Your copy of the data should match it exactly, leaving out only the pictures.

------------------------------------------------------------

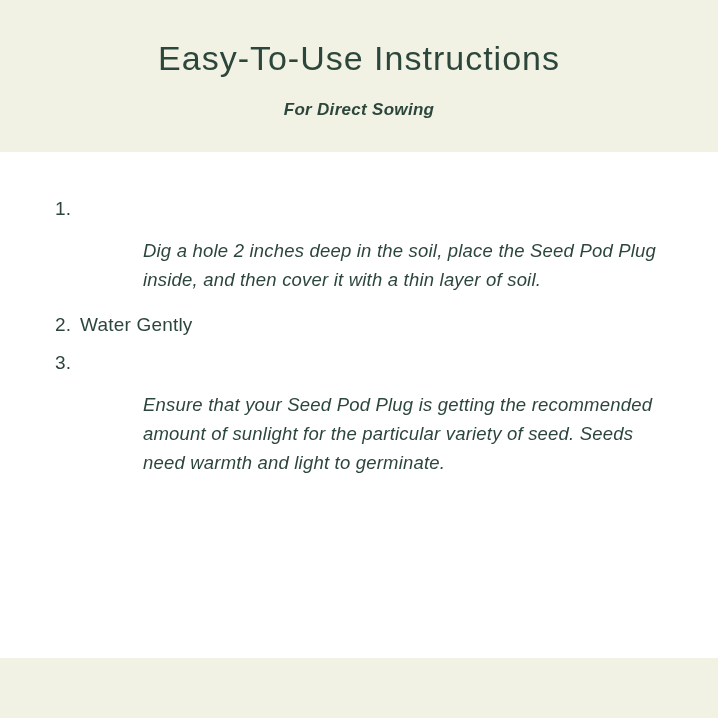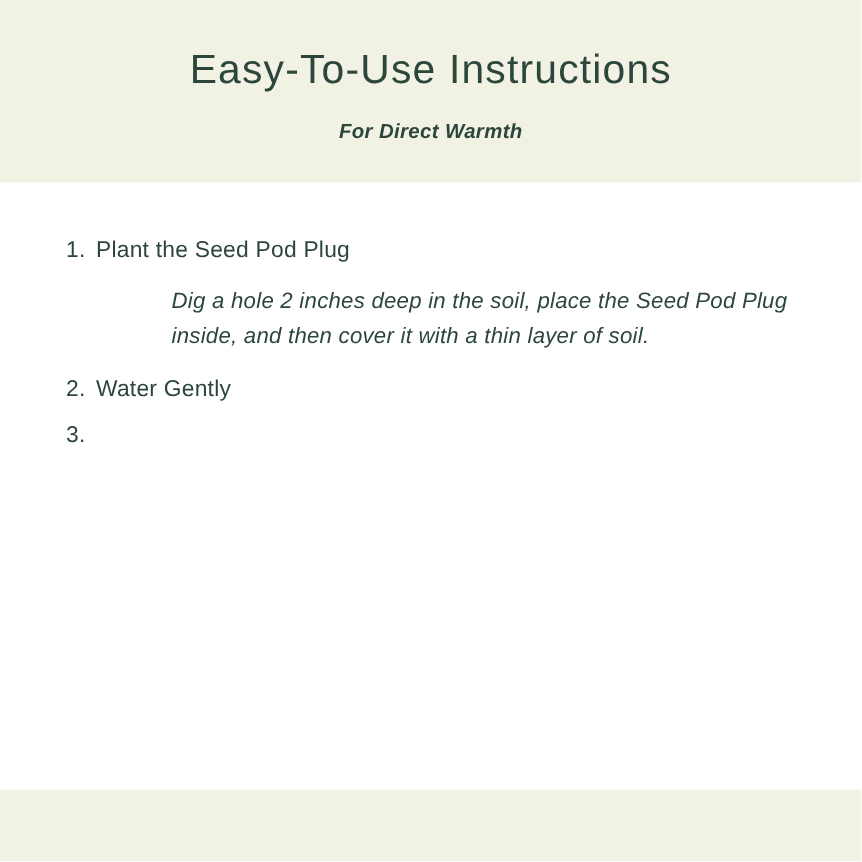--- a/index.html
+++ b/index.html
@@ -69,43 +69,43 @@
     background: #f1f2e4;
   }
 </style>
 </head>
 <body>
 
 <div class="page">
 
   <div class="band-top">
     <div class="title">Easy-To-Use Instructions</div>
-    <div class="subtitle">For Direct Warmth</div>
+    <div class="subtitle">For Direct Sowing</div>
   </div>
 
   <div class="content">
 
     <div class="step">
       <div class="step-head">
         <span class="step-number">1.</span>
-        <span class="step-title">Plant the Seed Pod Plug</span>
       </div>
       <div class="step-desc">Dig a hole 2 inches deep in the soil, place the Seed Pod Plug inside, and then cover it with a thin layer of soil.</div>
     </div>
 
     <div class="step">
       <div class="step-head">
         <span class="step-number">2.</span>
         <span class="step-title">Water Gently</span>
       </div>
     </div>
 
     <div class="step">
       <div class="step-head">
         <span class="step-number">3.</span>
       </div>
+      <div class="step-desc">Ensure that your Seed Pod Plug is getting the recommended amount of sunlight for the particular variety of seed. Seeds need warmth and light to germinate.</div>
     </div>
 
   </div>
 
   <div class="band-bottom"></div>
 
 </div>
 
 </body></html>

------------------------------------------------------------

• **Result of this task**:
--- a/index.html
+++ b/index.html
@@ -69,43 +69,43 @@
     background: #f1f2e4;
   }
 </style>
 </head>
 <body>
 
 <div class="page">
 
   <div class="band-top">
     <div class="title">Easy-To-Use Instructions</div>
-    <div class="subtitle">For Direct Warmth</div>
+    <div class="subtitle">For Direct Sowing</div>
   </div>
 
   <div class="content">
 
     <div class="step">
       <div class="step-head">
         <span class="step-number">1.</span>
-        <span class="step-title">Plant the Seed Pod Plug</span>
       </div>
       <div class="step-desc">Dig a hole 2 inches deep in the soil, place the Seed Pod Plug inside, and then cover it with a thin layer of soil.</div>
     </div>
 
     <div class="step">
       <div class="step-head">
         <span class="step-number">2.</span>
         <span class="step-title">Water Gently</span>
       </div>
     </div>
 
     <div class="step">
       <div class="step-head">
         <span class="step-number">3.</span>
       </div>
+      <div class="step-desc">Ensure that your Seed Pod Plug is getting the recommended amount of sunlight for the particular variety of seed. Seeds need warmth and light to germinate.</div>
     </div>
 
   </div>
 
   <div class="band-bottom"></div>
 
 </div>
 
 </body></html>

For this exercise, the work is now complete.